(Work required):
Once the line containing "not_drink_num, 2019: none -> 350" is found in the entries below, restate it and each following line word for word, stopping after the line containing "drink_num, 2019: none -> 1100".

== Material supplied ==

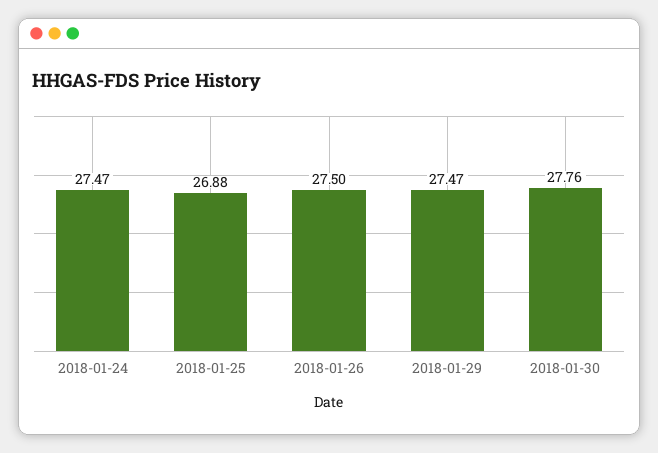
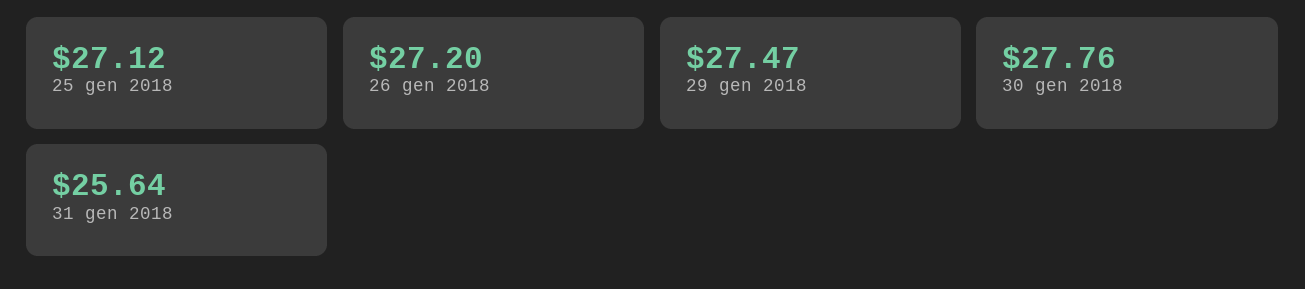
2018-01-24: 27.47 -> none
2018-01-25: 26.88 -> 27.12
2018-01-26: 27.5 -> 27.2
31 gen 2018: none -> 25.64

===
== Material supplied ==

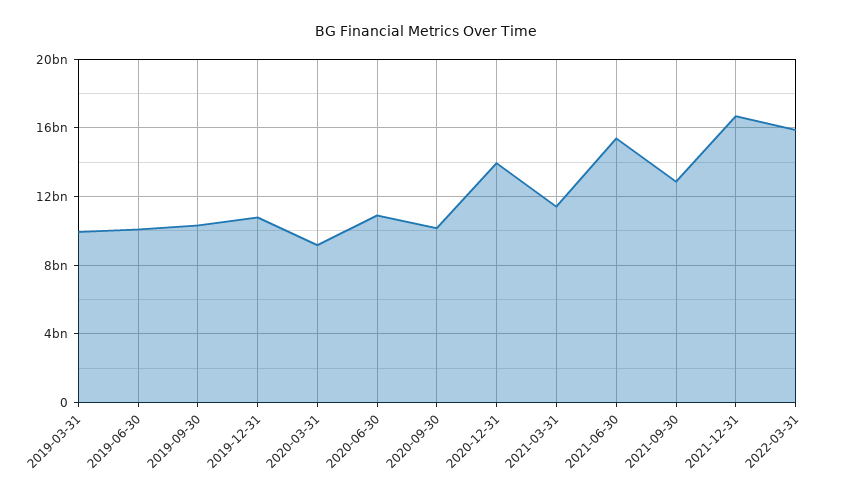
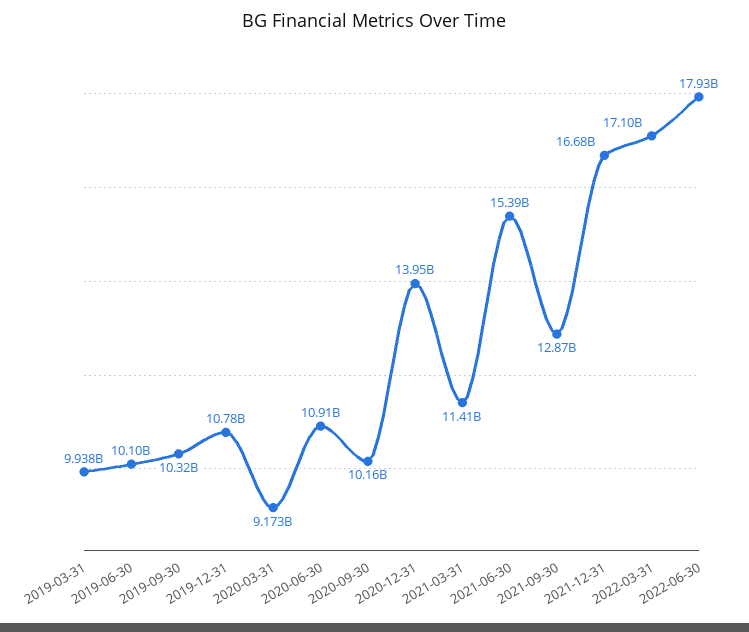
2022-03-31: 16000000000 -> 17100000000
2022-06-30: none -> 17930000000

===
== Material supplied ==

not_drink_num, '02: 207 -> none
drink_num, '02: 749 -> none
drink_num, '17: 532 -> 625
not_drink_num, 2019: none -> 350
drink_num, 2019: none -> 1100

===

(Problem solution):
not_drink_num, 2019: none -> 350
drink_num, 2019: none -> 1100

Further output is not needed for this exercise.